It was the worst of times, it was the best of times
NATURE'S X-RAY
Daz Greenop
4/13/20252 min read


I have said it before but I've always hated winter, and this winter was a particularly tough one. The normal chaos of family life seemed less normal and more chaotic than ever: poor health, poor decisions and poor finances to name a few. However, we had earlier in the year resolved to get out and do stuff this winter and were determined to follow through despite everything that was going on. Nothing too demanding mind. This meant lots of short walks on level ground in places we would never usually go. Forests.
Like everyone, I vaguely understand the importance of trees as nature’s air purifiers but for the most part I have regarded them as merely the place I’m most likely find a bird. Most birds have the good sense to migrate in winter, I wish I could do that. Flowers and leaves also disappear from sight - so what’s left to enjoy? All that remains is barren landscapes of bare-naked trees, but I have lately grown to love them.
Whether small and shrubby or big and gnarly, in winter trees appear more open and honest than the opulence of spring and summer permits. Their ancient trunks and skeletal branches tell stories of times of hardship and times of plenty and times of change but it’s what we don’t see that is truly remarkable. They care for each other, for example, through networks of connected roots and fungi that share nutrients with neighbours who are deficient, diseased or dying. Sometimes even stumps seem to thrive as a result, take a closer look and see. They communicate with each other too; when attacked by pests, trees emit a scent to warn others of the impending danger. Those downwind then pump toxins to their leaves which said pests find unpalatable and even deadly. They are courteous.

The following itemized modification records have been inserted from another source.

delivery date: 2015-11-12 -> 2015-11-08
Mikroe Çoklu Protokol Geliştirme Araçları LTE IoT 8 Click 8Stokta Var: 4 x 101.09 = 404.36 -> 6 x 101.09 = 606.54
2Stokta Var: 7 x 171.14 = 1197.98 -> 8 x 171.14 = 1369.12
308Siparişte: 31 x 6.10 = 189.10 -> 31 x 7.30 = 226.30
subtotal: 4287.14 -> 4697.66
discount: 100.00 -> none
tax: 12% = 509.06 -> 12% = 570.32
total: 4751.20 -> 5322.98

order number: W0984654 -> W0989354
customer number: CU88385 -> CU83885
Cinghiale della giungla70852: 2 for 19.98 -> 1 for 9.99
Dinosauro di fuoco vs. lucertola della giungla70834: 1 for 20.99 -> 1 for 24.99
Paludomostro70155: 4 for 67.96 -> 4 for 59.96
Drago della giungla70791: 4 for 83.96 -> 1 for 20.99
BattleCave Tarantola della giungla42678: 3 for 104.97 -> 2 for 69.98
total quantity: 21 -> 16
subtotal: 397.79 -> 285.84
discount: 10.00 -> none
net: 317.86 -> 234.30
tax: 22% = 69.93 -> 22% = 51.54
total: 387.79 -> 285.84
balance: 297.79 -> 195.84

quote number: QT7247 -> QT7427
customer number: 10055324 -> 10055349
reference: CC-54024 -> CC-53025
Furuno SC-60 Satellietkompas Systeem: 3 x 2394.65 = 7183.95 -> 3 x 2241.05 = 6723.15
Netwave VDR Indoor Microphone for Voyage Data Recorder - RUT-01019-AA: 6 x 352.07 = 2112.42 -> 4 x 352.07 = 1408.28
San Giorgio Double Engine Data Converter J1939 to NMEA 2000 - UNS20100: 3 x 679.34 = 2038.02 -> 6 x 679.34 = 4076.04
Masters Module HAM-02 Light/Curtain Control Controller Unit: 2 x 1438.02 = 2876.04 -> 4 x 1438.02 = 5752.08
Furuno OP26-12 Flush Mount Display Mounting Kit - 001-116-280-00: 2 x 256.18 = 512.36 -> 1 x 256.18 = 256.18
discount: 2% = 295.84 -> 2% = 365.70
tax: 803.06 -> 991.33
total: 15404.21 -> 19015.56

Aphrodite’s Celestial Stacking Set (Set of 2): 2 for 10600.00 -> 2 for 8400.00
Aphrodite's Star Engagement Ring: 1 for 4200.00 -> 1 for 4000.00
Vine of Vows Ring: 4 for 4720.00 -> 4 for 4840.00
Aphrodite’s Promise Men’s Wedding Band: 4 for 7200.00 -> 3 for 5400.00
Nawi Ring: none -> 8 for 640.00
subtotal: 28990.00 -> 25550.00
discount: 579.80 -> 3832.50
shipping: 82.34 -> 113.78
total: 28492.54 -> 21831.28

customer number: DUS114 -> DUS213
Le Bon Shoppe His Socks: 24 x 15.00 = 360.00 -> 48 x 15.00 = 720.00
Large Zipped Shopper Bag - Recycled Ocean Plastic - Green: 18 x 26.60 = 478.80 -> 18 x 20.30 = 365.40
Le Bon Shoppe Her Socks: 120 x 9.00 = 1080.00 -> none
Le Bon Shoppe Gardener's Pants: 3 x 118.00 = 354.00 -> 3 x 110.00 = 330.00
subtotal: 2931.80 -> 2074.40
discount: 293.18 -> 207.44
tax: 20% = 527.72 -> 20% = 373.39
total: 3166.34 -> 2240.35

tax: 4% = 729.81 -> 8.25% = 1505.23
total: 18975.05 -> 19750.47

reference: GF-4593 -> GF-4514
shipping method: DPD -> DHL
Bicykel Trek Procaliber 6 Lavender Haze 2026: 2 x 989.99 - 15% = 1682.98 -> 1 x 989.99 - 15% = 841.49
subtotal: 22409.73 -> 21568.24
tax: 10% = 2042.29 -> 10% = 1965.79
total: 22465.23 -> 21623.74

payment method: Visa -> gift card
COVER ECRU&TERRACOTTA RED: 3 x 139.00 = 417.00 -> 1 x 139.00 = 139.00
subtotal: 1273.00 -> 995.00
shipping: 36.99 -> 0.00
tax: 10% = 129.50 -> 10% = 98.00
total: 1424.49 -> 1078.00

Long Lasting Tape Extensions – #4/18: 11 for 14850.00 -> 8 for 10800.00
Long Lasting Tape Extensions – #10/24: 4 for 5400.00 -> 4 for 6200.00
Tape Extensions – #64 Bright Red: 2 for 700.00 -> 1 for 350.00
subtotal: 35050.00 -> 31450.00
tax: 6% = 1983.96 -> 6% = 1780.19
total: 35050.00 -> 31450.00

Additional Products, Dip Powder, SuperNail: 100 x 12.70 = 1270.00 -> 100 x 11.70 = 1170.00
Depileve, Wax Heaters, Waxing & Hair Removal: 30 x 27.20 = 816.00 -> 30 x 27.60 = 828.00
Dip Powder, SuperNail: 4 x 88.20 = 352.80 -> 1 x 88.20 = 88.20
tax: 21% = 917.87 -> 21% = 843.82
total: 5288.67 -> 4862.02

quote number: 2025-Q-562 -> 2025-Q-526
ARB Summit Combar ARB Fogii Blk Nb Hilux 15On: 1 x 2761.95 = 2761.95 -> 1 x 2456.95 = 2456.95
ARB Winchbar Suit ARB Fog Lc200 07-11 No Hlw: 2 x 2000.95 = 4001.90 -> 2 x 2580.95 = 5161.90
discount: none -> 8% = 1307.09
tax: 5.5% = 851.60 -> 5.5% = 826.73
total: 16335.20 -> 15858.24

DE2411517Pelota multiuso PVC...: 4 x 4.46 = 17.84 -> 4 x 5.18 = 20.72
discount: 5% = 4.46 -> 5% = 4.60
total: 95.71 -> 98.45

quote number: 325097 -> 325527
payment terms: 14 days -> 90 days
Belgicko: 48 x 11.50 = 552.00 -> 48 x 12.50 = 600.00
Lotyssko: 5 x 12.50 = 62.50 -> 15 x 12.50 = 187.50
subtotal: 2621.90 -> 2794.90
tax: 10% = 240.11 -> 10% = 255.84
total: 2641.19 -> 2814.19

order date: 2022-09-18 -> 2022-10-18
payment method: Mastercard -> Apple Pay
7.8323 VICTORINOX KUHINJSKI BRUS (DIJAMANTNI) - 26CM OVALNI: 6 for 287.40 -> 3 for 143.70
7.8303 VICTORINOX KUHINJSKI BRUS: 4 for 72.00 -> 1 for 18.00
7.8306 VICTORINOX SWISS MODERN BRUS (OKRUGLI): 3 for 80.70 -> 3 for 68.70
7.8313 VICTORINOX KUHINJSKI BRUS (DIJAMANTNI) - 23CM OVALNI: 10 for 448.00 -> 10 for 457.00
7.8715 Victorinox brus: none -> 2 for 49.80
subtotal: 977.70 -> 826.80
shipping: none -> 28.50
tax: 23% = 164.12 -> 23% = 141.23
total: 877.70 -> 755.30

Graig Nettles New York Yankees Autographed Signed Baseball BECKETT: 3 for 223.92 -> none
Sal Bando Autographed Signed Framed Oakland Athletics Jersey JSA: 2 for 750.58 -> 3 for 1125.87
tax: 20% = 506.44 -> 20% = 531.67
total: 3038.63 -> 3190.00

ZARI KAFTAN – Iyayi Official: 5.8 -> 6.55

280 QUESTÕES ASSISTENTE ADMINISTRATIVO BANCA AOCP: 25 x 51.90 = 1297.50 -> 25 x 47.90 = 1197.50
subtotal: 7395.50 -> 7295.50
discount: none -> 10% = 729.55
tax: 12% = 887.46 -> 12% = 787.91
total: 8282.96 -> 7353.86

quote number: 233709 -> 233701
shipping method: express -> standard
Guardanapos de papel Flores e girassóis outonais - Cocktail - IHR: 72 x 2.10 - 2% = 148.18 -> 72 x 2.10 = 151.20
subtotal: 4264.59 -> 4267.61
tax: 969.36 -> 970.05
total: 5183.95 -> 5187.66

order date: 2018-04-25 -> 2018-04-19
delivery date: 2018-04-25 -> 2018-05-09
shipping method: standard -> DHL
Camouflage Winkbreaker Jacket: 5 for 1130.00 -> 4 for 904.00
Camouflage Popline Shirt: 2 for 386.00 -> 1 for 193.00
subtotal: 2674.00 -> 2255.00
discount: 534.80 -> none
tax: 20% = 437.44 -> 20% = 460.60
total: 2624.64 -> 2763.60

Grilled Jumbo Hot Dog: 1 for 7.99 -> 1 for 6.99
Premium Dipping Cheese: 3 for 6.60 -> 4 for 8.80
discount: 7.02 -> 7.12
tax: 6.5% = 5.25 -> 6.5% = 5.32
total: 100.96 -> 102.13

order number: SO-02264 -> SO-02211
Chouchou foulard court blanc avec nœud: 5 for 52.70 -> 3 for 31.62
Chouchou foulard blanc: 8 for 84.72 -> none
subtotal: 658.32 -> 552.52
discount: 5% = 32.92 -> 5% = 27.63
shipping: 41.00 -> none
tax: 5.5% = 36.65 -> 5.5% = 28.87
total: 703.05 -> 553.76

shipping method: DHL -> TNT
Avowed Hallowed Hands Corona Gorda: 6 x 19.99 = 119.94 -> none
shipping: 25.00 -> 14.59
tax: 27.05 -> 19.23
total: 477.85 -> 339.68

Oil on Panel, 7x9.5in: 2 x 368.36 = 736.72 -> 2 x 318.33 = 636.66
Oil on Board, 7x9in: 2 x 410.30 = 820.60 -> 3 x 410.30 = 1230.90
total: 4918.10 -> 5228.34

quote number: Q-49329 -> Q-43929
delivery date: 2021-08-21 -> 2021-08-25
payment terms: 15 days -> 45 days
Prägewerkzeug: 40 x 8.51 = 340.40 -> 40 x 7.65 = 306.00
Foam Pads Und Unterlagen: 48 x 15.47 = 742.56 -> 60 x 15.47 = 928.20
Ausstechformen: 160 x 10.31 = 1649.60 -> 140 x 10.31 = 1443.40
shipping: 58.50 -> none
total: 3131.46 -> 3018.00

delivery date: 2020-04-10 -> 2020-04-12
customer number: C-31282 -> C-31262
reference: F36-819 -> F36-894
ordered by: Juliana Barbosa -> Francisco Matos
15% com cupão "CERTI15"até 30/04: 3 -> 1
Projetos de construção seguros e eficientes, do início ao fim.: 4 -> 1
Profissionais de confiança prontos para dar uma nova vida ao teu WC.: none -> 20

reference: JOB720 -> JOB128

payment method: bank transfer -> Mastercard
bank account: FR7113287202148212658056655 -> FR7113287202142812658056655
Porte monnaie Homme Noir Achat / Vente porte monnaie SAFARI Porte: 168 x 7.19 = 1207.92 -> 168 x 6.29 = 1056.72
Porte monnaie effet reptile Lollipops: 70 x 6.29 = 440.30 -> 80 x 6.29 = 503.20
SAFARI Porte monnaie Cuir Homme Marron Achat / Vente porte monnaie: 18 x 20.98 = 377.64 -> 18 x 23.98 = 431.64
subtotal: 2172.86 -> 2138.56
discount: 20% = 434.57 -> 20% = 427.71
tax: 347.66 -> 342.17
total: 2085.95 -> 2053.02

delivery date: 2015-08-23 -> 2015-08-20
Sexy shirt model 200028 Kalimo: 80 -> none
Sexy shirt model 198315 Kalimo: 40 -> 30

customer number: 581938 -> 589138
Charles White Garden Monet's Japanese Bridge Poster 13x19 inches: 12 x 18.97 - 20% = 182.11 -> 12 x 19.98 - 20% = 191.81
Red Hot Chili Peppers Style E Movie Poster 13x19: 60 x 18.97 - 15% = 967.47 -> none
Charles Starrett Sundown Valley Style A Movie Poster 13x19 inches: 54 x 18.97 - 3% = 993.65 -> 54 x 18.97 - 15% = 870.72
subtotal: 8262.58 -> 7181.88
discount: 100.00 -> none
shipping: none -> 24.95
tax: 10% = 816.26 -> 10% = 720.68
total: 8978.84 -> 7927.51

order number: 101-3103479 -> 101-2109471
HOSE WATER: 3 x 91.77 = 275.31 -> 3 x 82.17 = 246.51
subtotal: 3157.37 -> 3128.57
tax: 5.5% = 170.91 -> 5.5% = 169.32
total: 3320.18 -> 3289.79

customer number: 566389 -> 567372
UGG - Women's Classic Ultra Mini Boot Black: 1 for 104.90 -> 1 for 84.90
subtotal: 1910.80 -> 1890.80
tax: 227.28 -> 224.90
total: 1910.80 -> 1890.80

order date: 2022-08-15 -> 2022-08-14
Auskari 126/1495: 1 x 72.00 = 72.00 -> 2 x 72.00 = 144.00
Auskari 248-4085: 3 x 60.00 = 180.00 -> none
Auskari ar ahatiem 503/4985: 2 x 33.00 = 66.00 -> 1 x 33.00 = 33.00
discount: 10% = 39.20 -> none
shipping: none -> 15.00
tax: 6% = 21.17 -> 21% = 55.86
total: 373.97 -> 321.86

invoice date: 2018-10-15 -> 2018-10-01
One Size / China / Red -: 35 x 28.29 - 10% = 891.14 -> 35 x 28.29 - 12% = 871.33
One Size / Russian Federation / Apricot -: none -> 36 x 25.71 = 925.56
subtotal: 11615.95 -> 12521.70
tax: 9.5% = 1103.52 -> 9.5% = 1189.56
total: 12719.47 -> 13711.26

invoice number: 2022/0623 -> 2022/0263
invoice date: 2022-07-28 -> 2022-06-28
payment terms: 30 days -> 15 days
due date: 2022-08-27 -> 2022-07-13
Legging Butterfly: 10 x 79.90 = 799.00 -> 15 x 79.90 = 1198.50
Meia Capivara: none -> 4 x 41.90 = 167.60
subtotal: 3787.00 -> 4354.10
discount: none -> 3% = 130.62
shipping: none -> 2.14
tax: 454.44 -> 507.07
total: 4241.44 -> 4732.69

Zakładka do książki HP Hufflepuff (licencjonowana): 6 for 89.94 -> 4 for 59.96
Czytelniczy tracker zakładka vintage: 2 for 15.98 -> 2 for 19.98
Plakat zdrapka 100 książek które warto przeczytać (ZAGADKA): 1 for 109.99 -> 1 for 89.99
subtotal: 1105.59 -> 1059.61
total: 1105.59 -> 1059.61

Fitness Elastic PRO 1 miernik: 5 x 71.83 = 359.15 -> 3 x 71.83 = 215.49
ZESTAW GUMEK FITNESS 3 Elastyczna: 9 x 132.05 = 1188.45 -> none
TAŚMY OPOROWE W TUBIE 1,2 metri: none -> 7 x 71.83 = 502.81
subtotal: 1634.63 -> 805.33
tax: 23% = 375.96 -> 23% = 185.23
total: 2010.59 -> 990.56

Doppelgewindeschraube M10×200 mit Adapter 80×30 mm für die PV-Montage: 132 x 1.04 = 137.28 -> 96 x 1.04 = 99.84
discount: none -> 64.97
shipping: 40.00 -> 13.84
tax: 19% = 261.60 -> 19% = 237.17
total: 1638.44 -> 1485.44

There is only so much space in a forest and the touch of another tree’s branch gently signals 'thus far and no further'. The young saplings too must be patient as they wait, sometimes for decades, for a space to open in the canopy. Then and only then can they grow and fill the void left by the felled or fallen elders.
I may be a little guilty of anthropomorphism here but trees provide an object lesson in how to live... and, dare I say it, die.
Nature’s X-ray. Stark and beautiful, troubling and truthful. I have never said this before, but I will really miss winter.